Le 14 octobre dernier, nous étions (encore!) au Pantoum, cette fois pour le spectacle de lancement du deuxième album de Wouf Wouf intitulé « Dangereuse vie ». Fans de la première heure du groupe de dad rock montréalais et personnes curieuses ont rapidement rempli la petite salle de la rue Saint-Vallier, question de se faire brasser la cage avec un rock très efficace aux textes qui font autant rire que réfléchir.
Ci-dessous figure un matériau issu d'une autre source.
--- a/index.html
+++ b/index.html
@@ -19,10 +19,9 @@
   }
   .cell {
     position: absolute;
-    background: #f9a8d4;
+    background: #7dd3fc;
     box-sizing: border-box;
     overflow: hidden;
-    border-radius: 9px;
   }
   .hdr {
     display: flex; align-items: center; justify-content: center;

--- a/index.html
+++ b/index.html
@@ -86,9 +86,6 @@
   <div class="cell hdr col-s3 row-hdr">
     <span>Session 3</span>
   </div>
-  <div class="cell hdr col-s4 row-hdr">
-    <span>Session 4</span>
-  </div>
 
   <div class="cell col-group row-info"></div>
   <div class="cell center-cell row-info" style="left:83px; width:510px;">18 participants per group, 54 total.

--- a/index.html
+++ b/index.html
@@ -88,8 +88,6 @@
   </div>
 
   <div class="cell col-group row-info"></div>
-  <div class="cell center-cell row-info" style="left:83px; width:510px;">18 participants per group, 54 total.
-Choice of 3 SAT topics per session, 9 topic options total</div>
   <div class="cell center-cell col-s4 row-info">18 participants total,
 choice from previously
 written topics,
Voyez-vous, « Dangereuse vie », c’est un album rempli de remises en question. Oui, c’est fait un peu à la manière de Bleu Jeans Bleu et autres groupes un peu niaiseux qui nous font autant rire que taper du pied, mais il reste que derrière ces petits clin d’oeil, il y a une critique assez lucide de l’univers dans lequel la plupart d’entre nous passe au moins le tiers de ses journées : le bureau, l’usine, le poste de travail dans la chambre. Le 9 à 5 sous toutes ses formes (le 7 à 3, le 4 à minuit, les shifts coupés).
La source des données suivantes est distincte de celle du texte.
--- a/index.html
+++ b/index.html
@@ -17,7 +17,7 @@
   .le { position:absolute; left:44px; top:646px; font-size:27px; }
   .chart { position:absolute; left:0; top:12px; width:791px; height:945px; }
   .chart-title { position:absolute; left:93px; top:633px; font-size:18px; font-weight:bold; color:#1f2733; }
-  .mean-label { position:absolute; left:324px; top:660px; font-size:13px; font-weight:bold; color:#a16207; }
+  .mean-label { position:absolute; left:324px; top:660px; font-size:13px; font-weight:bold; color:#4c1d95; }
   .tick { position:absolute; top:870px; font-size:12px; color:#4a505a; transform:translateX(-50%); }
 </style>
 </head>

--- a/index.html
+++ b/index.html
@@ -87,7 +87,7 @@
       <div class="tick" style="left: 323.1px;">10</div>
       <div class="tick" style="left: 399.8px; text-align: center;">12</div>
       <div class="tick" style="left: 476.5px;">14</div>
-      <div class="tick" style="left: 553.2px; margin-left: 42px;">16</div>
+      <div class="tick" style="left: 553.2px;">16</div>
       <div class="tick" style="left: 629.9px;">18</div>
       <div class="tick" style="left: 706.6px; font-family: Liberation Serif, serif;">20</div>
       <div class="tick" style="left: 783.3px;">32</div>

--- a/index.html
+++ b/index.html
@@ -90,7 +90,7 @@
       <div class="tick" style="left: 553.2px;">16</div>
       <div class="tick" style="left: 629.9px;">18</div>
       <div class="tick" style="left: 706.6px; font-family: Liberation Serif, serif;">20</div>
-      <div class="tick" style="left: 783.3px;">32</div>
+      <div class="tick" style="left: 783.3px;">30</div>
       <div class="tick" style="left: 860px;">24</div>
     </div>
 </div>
Alexis Dionne, Charles Smith et Guillaume Mansour (dans un suit qui m’a fait sentir cheap dans mes vulgaires leggings satinés) nous ont donc doucement brassé la cage. Sur scène, le trio déborde de complicité autant entre les membres qu’avec le public, avec qui il échange moult clins d’oeil. Que ce soit avec la badine Ami, brillante dans sa simplicité (j’ai pensé à la chanson thème d’Histoire de jouets, ça vous donne une idée), ou la semi-rigolote Lâche ta job (j’y pense depuis ce soir-là), en passant par la pièce-titre et la très Charleboisesque Club secret, Wouf Wouf nous a promenés d’un cubicule à l’autre de son univers musical, tout ça sans jamais passer par la maudite machine à café.
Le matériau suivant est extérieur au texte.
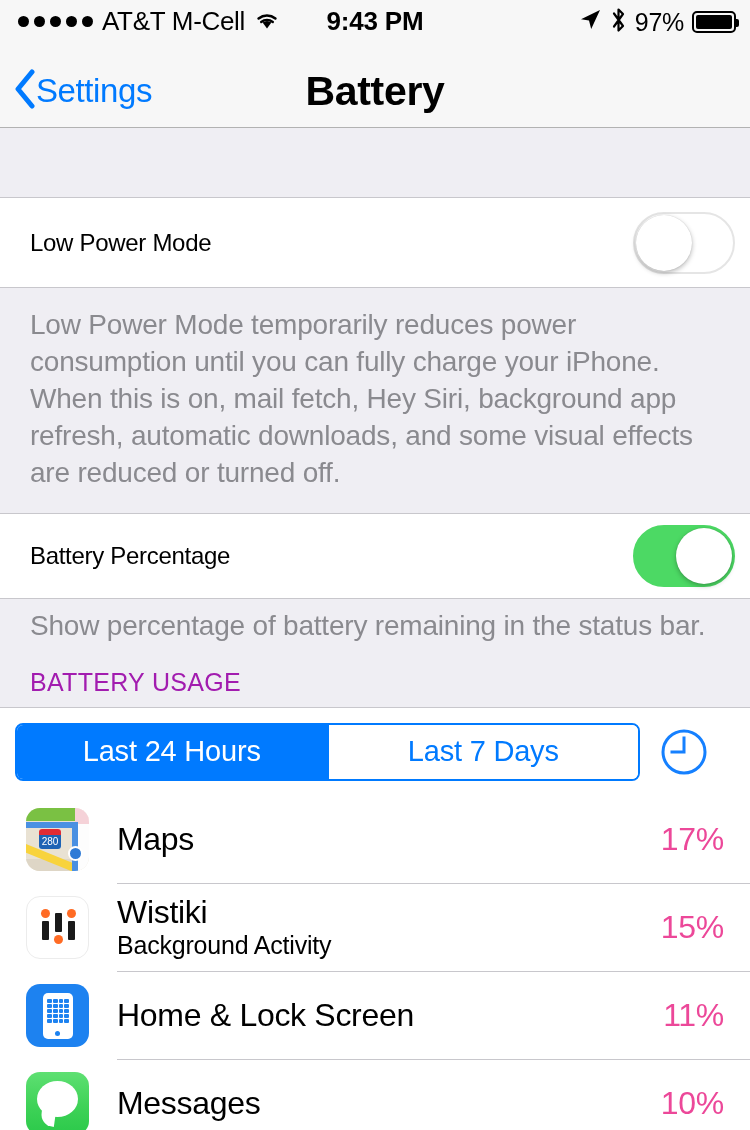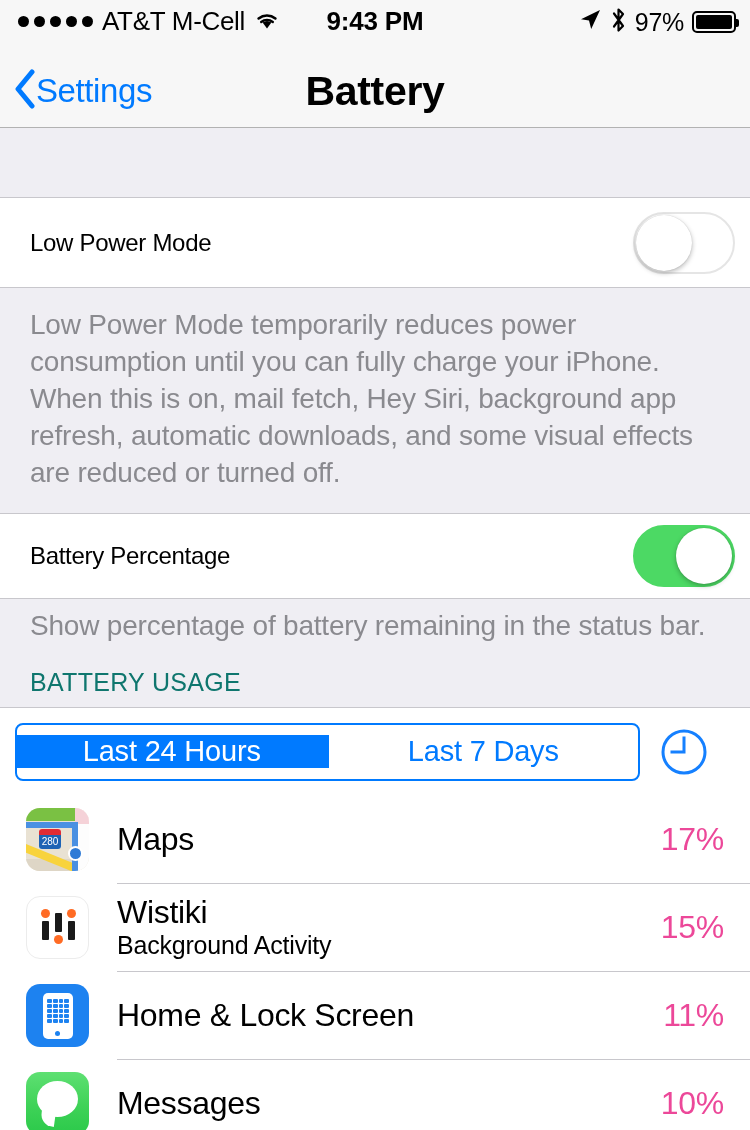--- a/index.html
+++ b/index.html
@@ -214,7 +214,7 @@
   }
   .section-header {
     background: #efeef3;
-    color: #0f766e;
+    color: #a21caf;
     font-size: 25px;
     letter-spacing: 0.3px;
     padding: 14px 28px 10px 30px;

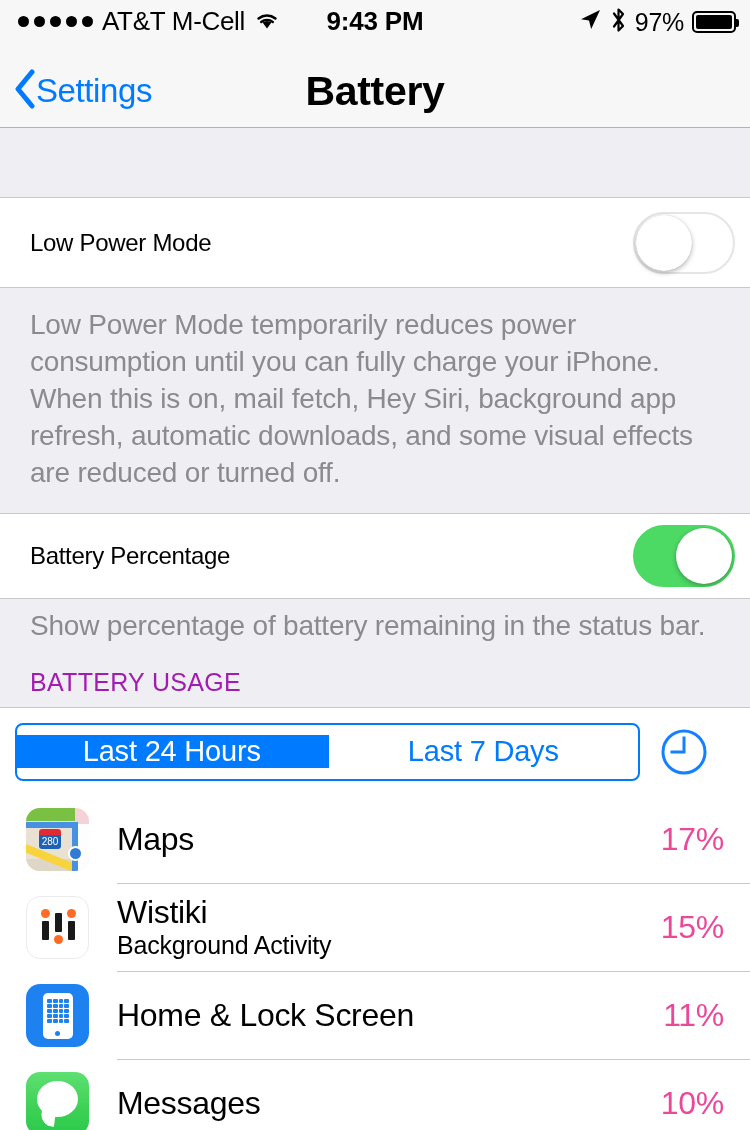--- a/index.html
+++ b/index.html
@@ -240,7 +240,6 @@
     width: 625px;
     box-sizing: border-box;
     flex: none;
-    align-items: center;
   }
   .seg {
     flex: 1 1 0;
Des fois, on n’a besoin de rien d’autre. Des bonnes tounes qui entrent dans ta tête sans vouloir en sortir, des textes un brin pince-sans-rire qui mélangent l’humour et les combats personnels, des ami.es plein la salle.

Je me demande si je vais encore faire du 9 à 5 à la sortie du troisième album. On verra rendu là. En attendant, come on let’s go, j’ai dit go!